I’m a talker.
Not only am I a talker, but I am also a TERRIBLE pretender so I used to think of it to be sort of a sin and a shame to witness something (ridiculous) going on and “I” not say something about the ridiculousness. I pegged it my lawful duty to “call out” the ridiculous thought, act or individual at any given time. It was a disservice! (I thought) to let any random act of ridiculousness go masked. What good could it possibly do anyone if I witnessed something and “I” did not correct someone on their wayward way or action?
In my late twenties I lived in New York City and in effort to get New Yorkers to report criminal offense around the city, the New York transit center (MTA) marketed the slogan: “See Something, SAY Something!” It was Brilliant, Simple, Clear and I lived by that motto! After all, what was the point of having an opinion, quick wit, GOOD ADVICE (in my thought) and a set of EYES if you were not going to use them, right? Wrong. while that was my thought when I was a younger girl, the older I got…well to be really transparent, the more mature I became in my spiritual life… the more I realized that it was UNWISE to open my mouth and irresponsibly let just anything spew out. In fact, the wiser I got, the more I understood the premise to “hold my mule” as Shirley Caesar would sing.
Catch your Tongue, or Catch a BEATDOWN!
Every now and again, I allow myself to catch up in the world of ratchet reality TV, so last night I binged watched episodes of Love and Hip Hop Atlanta. Upon sight, I cringed at seeing Treasure (one of this seasons cast mates who just so happens to be from Houston) catch a BEAT DOWN for what? – NOT TAMING HER TONGUE! The scene: Treasure is new to the Atlanta scene and considered the “newbie” to the other cast mates who clearly have established bonds- finicky as they may be. Well, Miss Treasure gets invited on a trip to Jamaica by another cast mate (Joc) who was an uninvited guest himself for this particular trip. Treasure has already been tagged as the girl who sleeps with “married men” and the chick who runs and tells other people’s business, that she has no business in. But I like Treasure. I recall a few months back, she visited here at the station and as I asked her questions about her experience on the show, she explained how she tries to “keep it 100”. She also told me that she was “holding her own” on the show, kicking up some dust; I left our talk thinking -She’s young, aggressive and energetic. She’s fast-talking and a confident young lady who has had some experiences. She alluded that I should “stay tuned” because there was a very interesting trip that she took to Jamaica with Young Joc. Upon viewing last night’s episode, I witnessed THAT episode. Not only did I see it, I also saw a glimpse of the mistake that some of us make when we are “young, ambitious and don’t know when to “keep quiet.”

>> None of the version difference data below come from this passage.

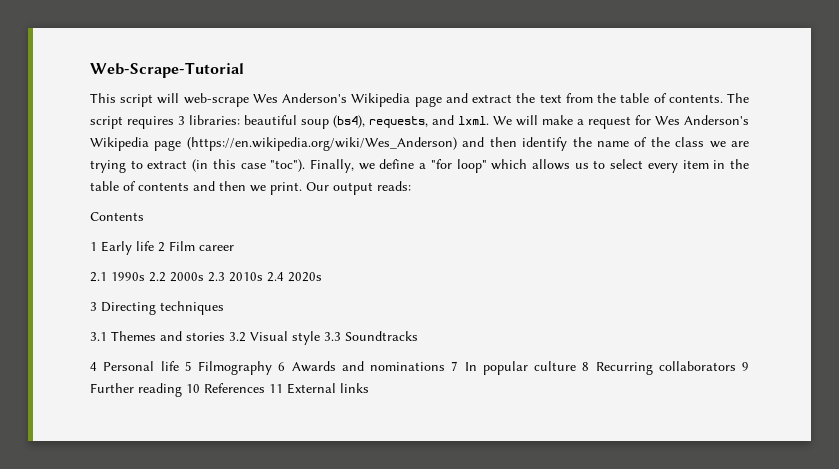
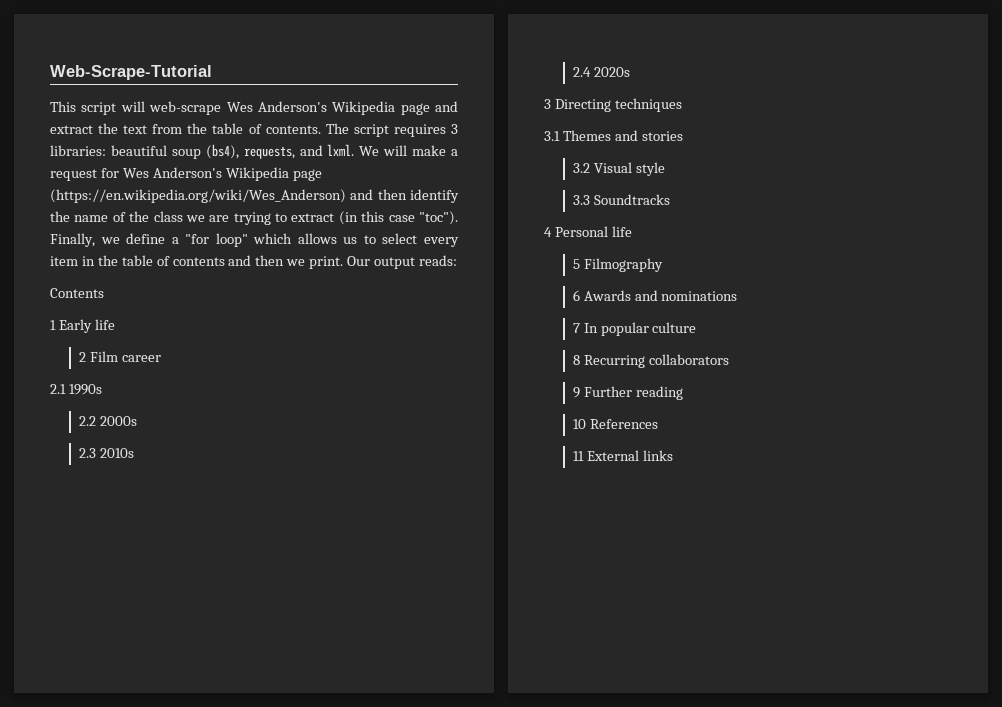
(154, 246) none -> (115, 324) //
(145, 276) none -> (102, 389) //
(204, 277) none -> (137, 421) //
(263, 277) none -> (134, 453) //
(225, 336) none -> (683, 136) //
(320, 338) none -> (665, 169) //
(179, 366) none -> (632, 231) //
(272, 368) none -> (663, 265) //
(445, 366) none -> (738, 296) //
(576, 366) none -> (697, 327) //
(736, 366) none -> (729, 359) //
(182, 390) none -> (683, 393) //
(265, 388) none -> (658, 424) //

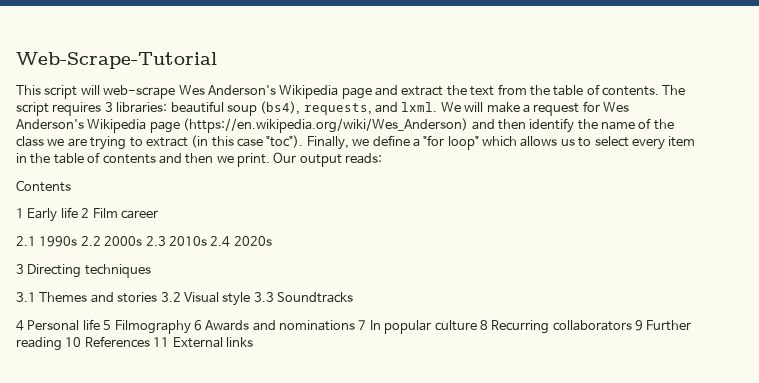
(115, 324) // -> (78, 212) none
(102, 389) // -> (78, 241) none
(137, 421) // -> (143, 241) none
(134, 453) // -> (207, 241) none
(683, 136) // -> (158, 297) none
(665, 169) // -> (251, 299) none
(632, 231) // -> (100, 324) none
(663, 265) // -> (191, 327) none
(738, 296) // -> (355, 325) none
(697, 327) // -> (477, 325) none
(729, 359) // -> (632, 325) none
(683, 393) // -> (62, 344) none
(658, 424) // -> (150, 342) none

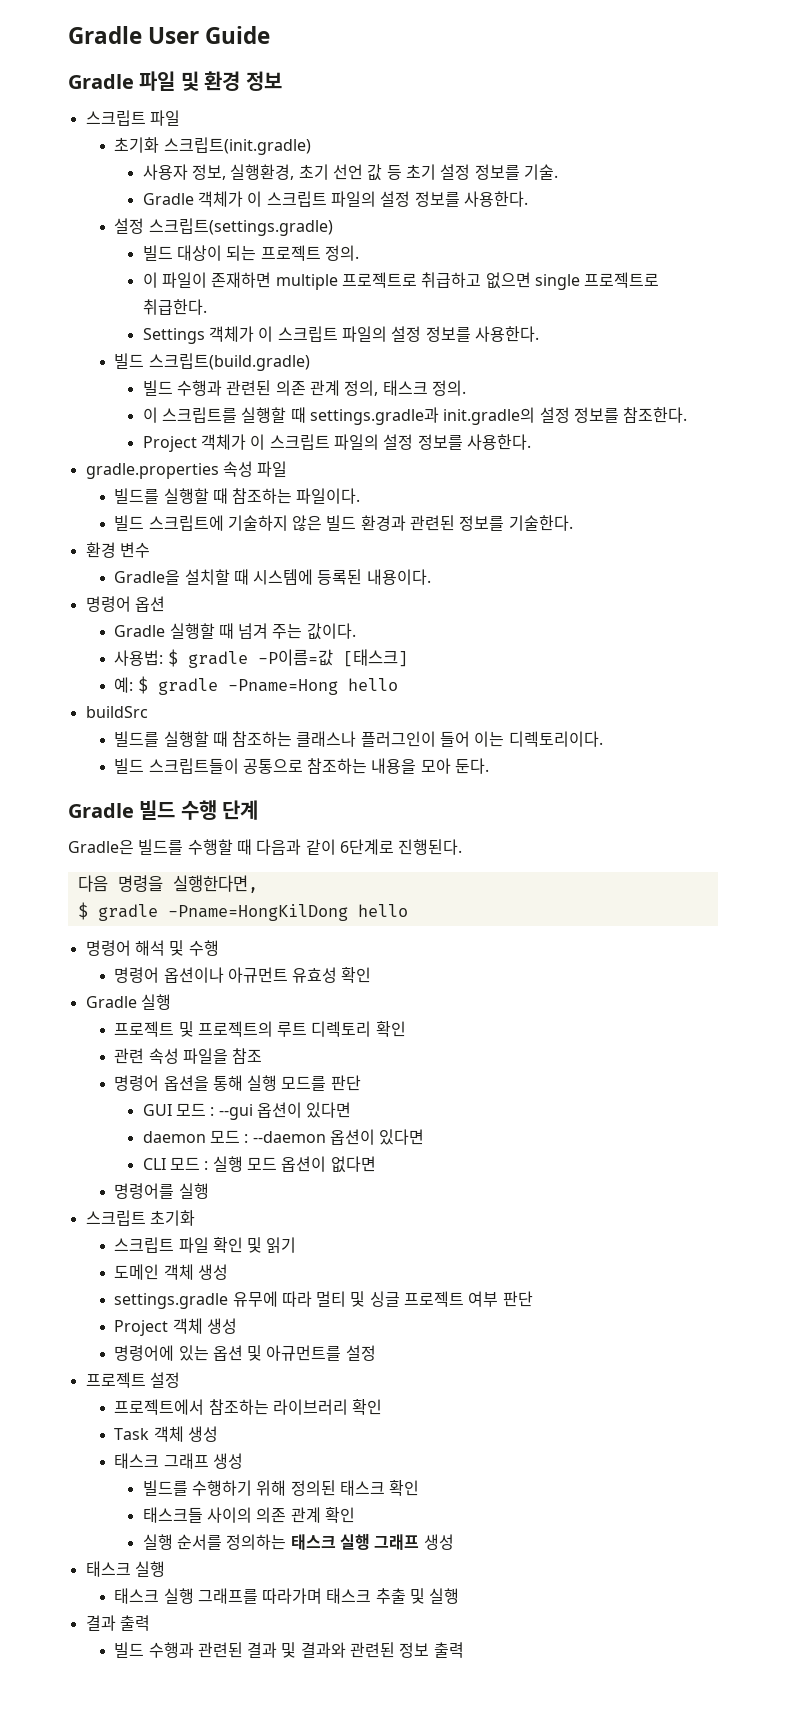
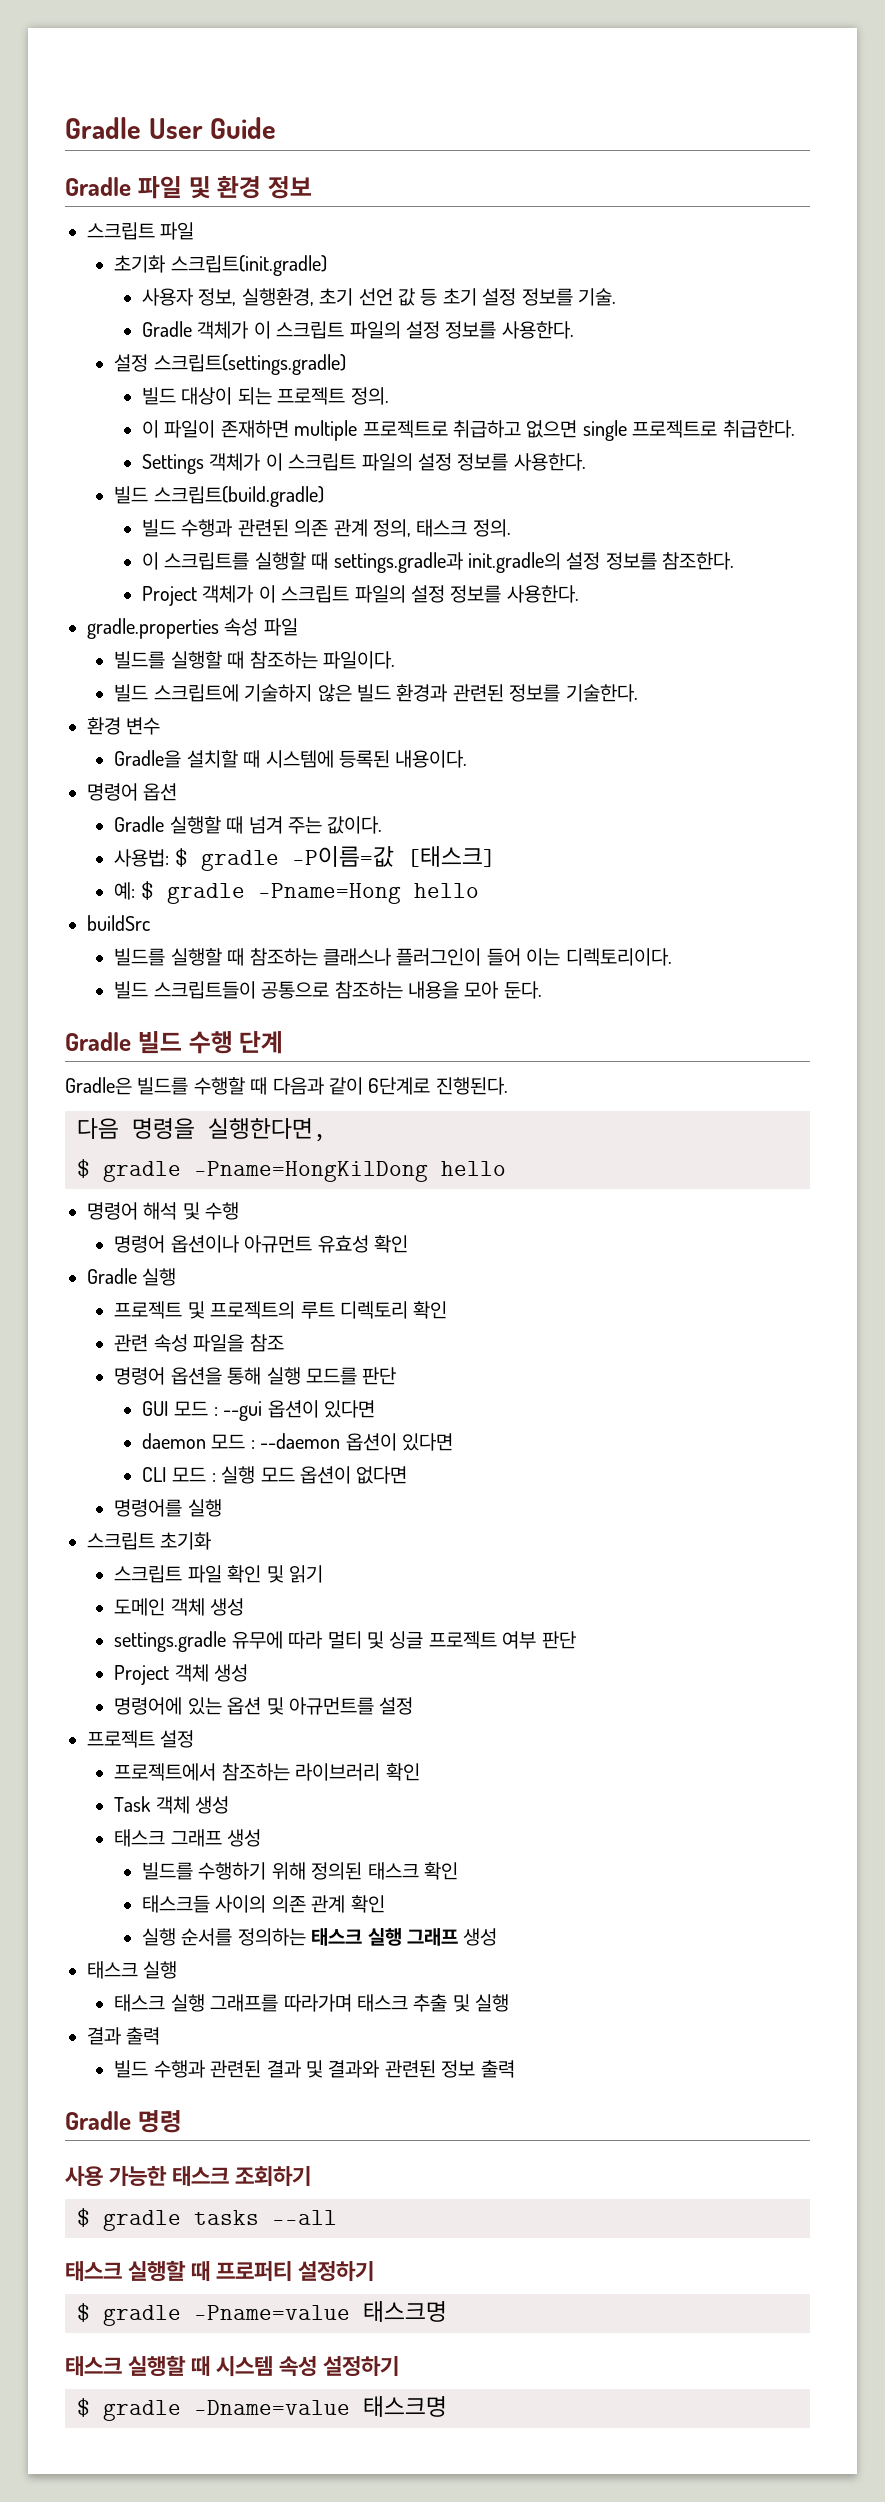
(464, 1650) none -> [65,2110,182,2133] [65,2166,312,2187] [77,2208,337,2231] [65,2260,375,2282] [77,2301,447,2326] [65,2355,400,2377] [77,2396,447,2421] // Gradle 명령 // 사용 가능한 태스크 조회하기 // $ gradle tasks --all // 태스크 실행할 때 프로퍼티 설정하기 // $ gradle -Pname=value 태스크명 // 태스크 실행할 때 시스템 속성 설정하기 // $ gradle -Dname=value 태스크명

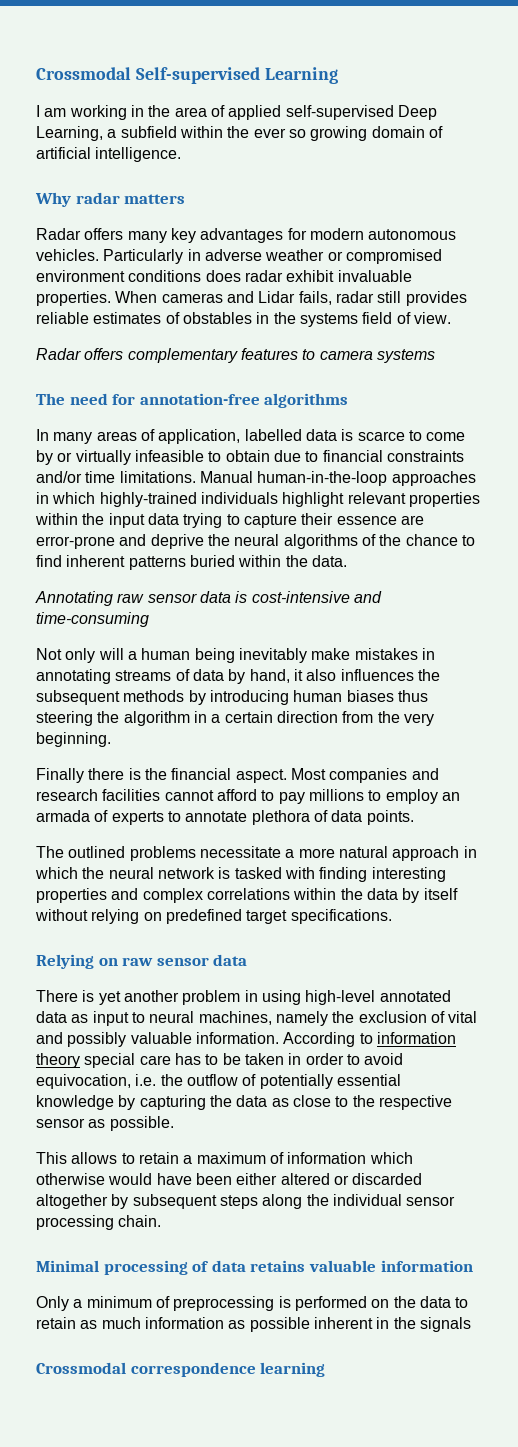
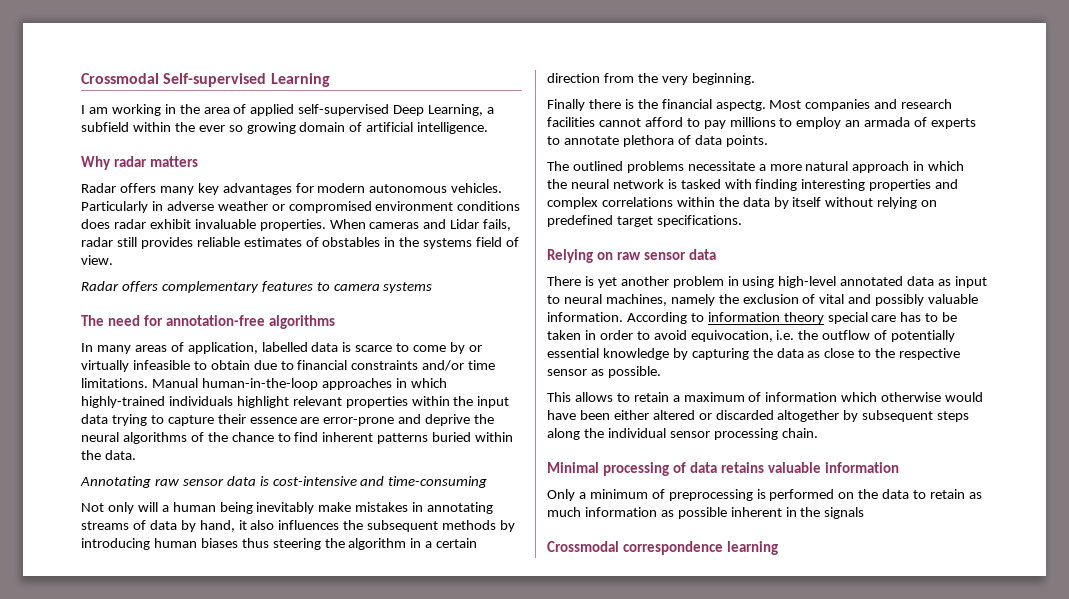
[235,769,287,783] aspect. -> [715,100,766,111] aspectg.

CHECK A SCENE FROM THE EPISODE HERE –>
**Warning: Adult Language and Wig Pulling**
To her demise, Treasure believed that because she had a “seat at the table” and because the others were sharing opinions about marriage, that she should be able to speak her piece too, on Rasheeda and Kirk’s marriage. After seeing this, I thought to share some of my own lessons learned and a few nuggets for TAMING YOUR TONGUE, ladies:
***SIDEBAR, IF YOU ARE AT WORK, THESE TIPS CAN ALSO BE APPLIED TO YOUR CO-WORKERS!**
#1: PEEP THE SCENE. If the circle of people you are visiting with are not your own family members or your personal FRIENDS and you are not ASKED FOR YOUR OPINION by said individuals about their life, marriage or circumstances…. then KEEP QUIET!!
#2: BE A BESTIE. Even if you are among YOUR OWN friends and/or family members, BE TACTFUL. There is a time and place for all conversations and maybe that setting is not it.
#3: DOUBLE DOWN ON DELIVERY. They say “don’t shoot the messenger” and everyone should be able to have an opinion… Truth is that it may not matter HOW TRUE the information is that you may be delivering; it may not even matter if this advice will SAVE THEIR LIVES! The truth of the matter is that “DELIVERY MATTERS!” How you say what you say is more important that WHAT you have to say. Consider the person. We’ve already concluded that first, you SHOULD have a personal connection to this person if you are giving them “life advice”. And if so, then you should have some idea of how they will react and handle what you are so eloquently delivering. Be considerate to their temperament (and your own) when dishing your “good advice” or word to the wise.
#4 HUN’ BE HELPFUL! CHECK YOUR INTENT. In the wise words of Katt Williams, “Hun Be Helpful!” Ask yourself “What am I really trying to accomplish here? Is it HELPFUL or HURTFUL?” And be okay with knowing that EVERYTHING does not HAVE to be said. #LetPeopleLive it’s okay not to say EVERYTHING, every time.Believe me the creator works all things out in due time! It is not YOUR duty to enlighten the WORLD, Craig! Not the whole world!! Now Run Tell That!